**TASK INSTRUCTIONS**. Look through the listing below for the line with "color: #0369a1 ->" and the line with "padding: 13px ->". Copy both, along with every line between them, exactly and with no pictures.

**SUPPLIED DATA**.
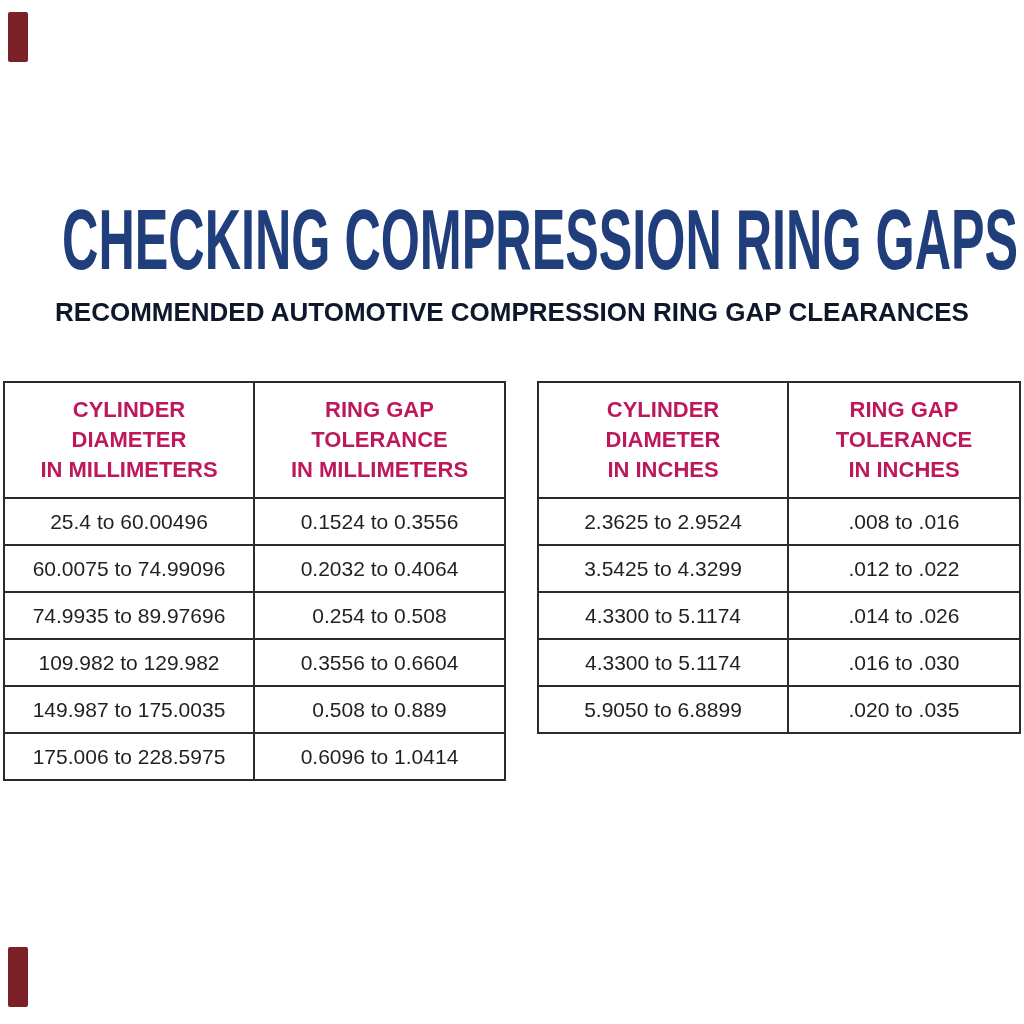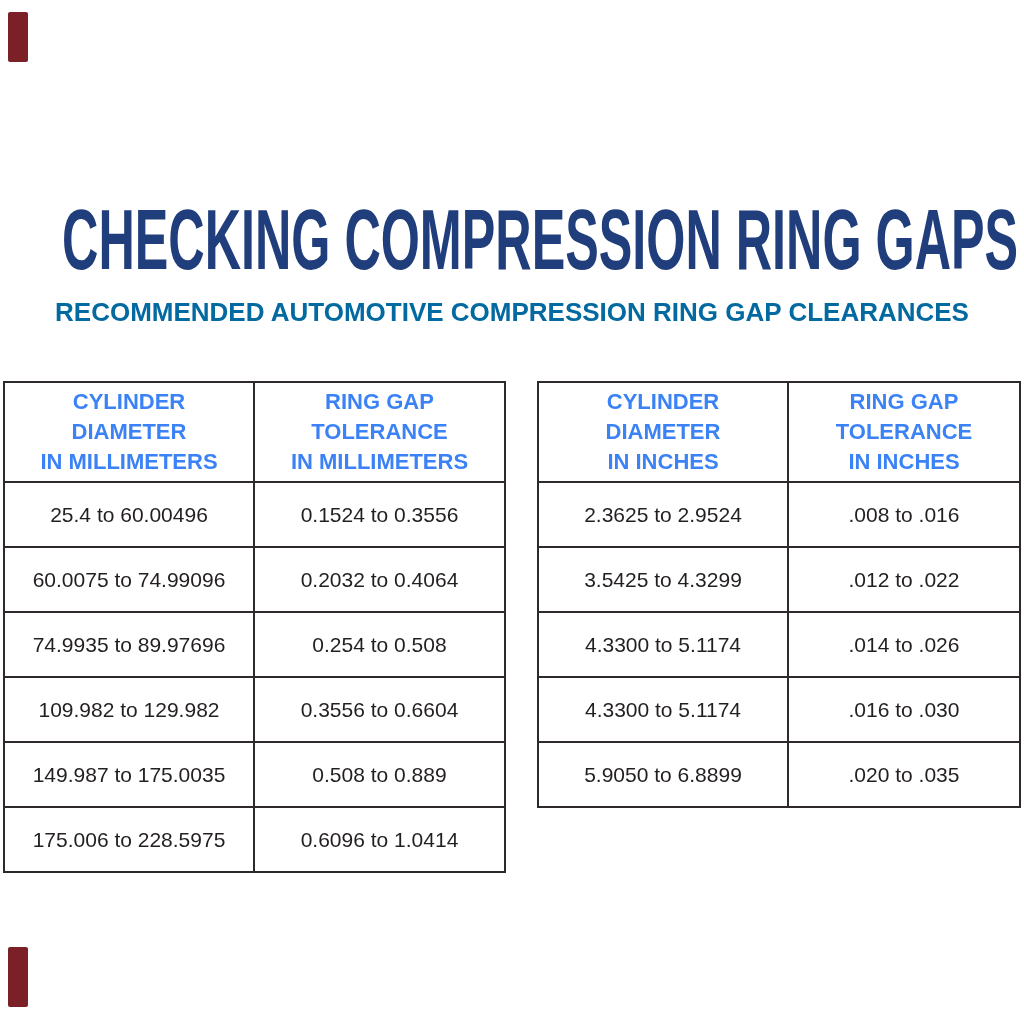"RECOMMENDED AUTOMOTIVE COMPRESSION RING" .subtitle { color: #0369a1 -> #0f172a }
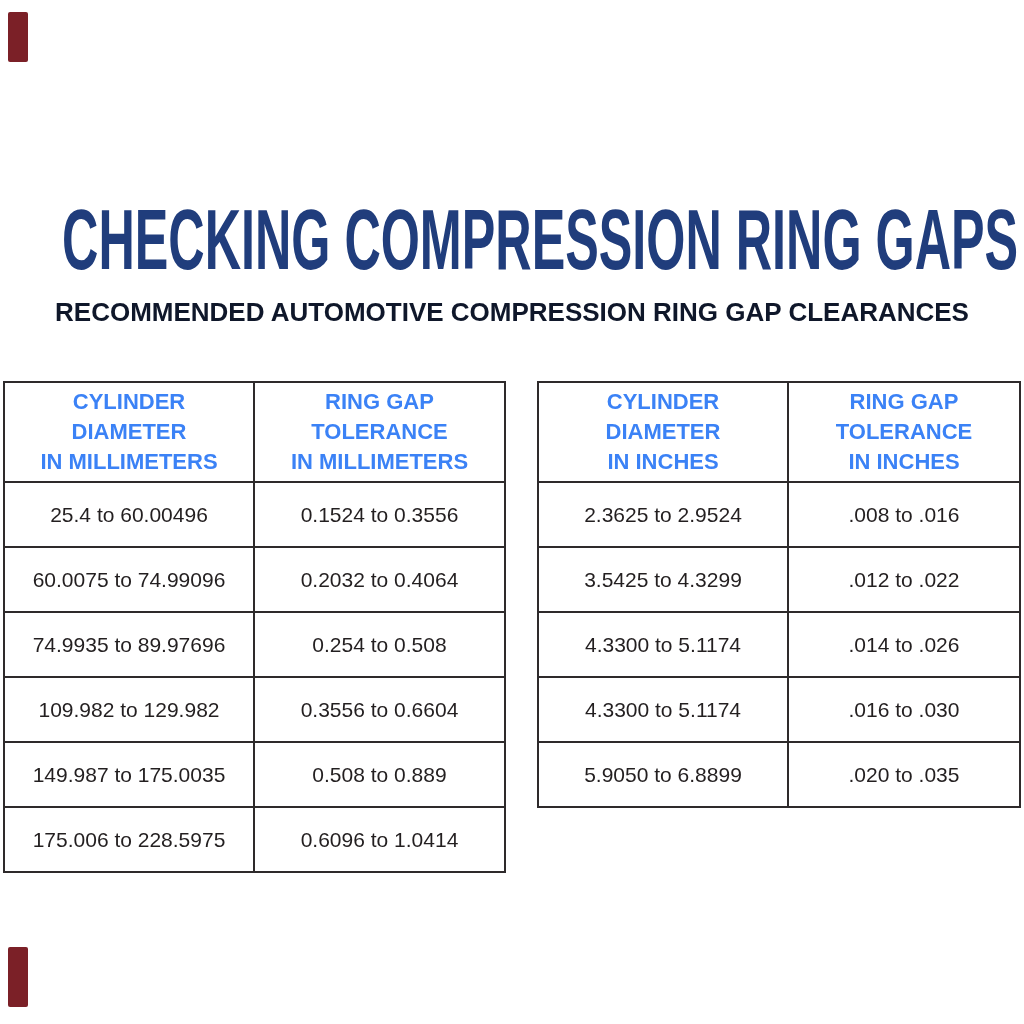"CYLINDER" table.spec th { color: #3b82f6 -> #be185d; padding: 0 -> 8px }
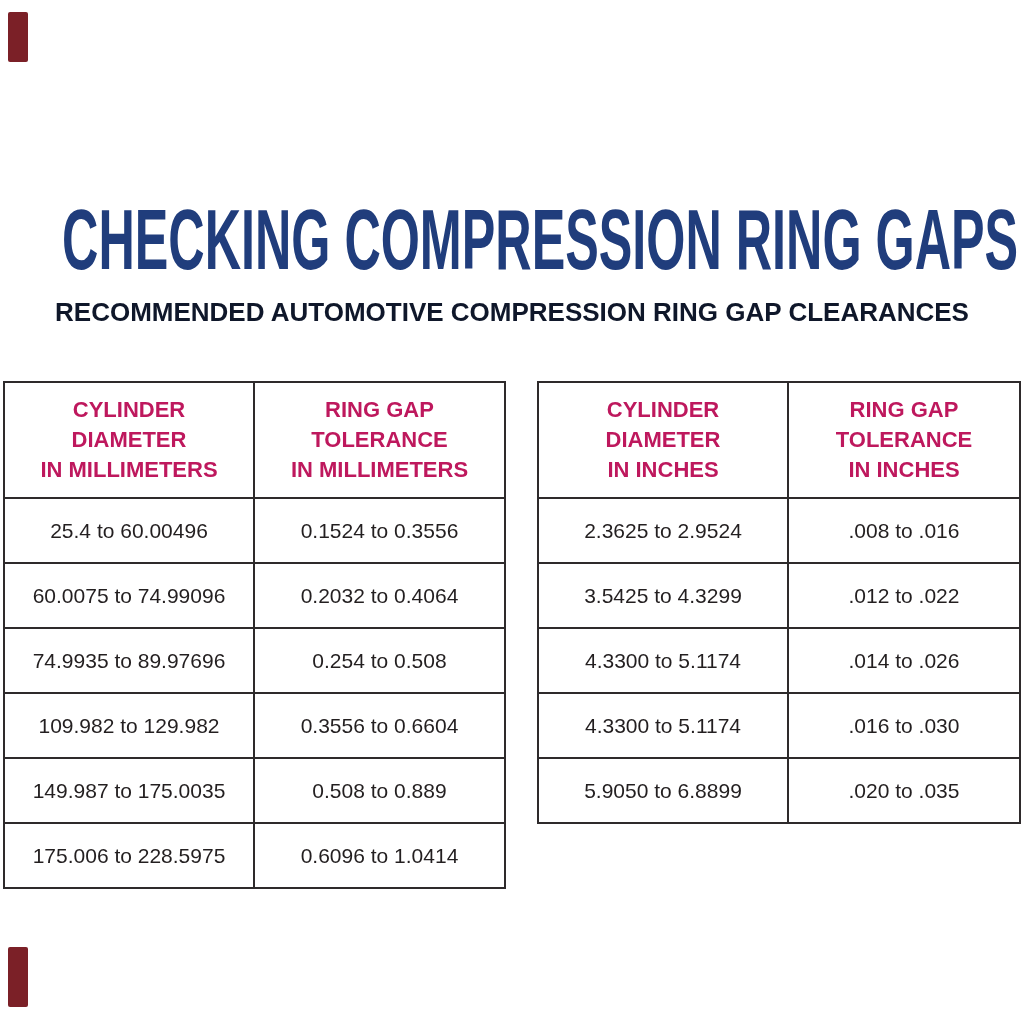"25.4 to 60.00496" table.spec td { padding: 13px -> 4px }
...
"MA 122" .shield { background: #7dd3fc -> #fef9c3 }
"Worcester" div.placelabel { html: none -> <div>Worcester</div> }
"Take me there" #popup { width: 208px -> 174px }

**WRITTEN REPLY**.
"RECOMMENDED AUTOMOTIVE COMPRESSION RING" .subtitle { color: #0369a1 -> #0f172a }
"CYLINDER" table.spec th { color: #3b82f6 -> #be185d; padding: 0 -> 8px }
"25.4 to 60.00496" table.spec td { padding: 13px -> 4px }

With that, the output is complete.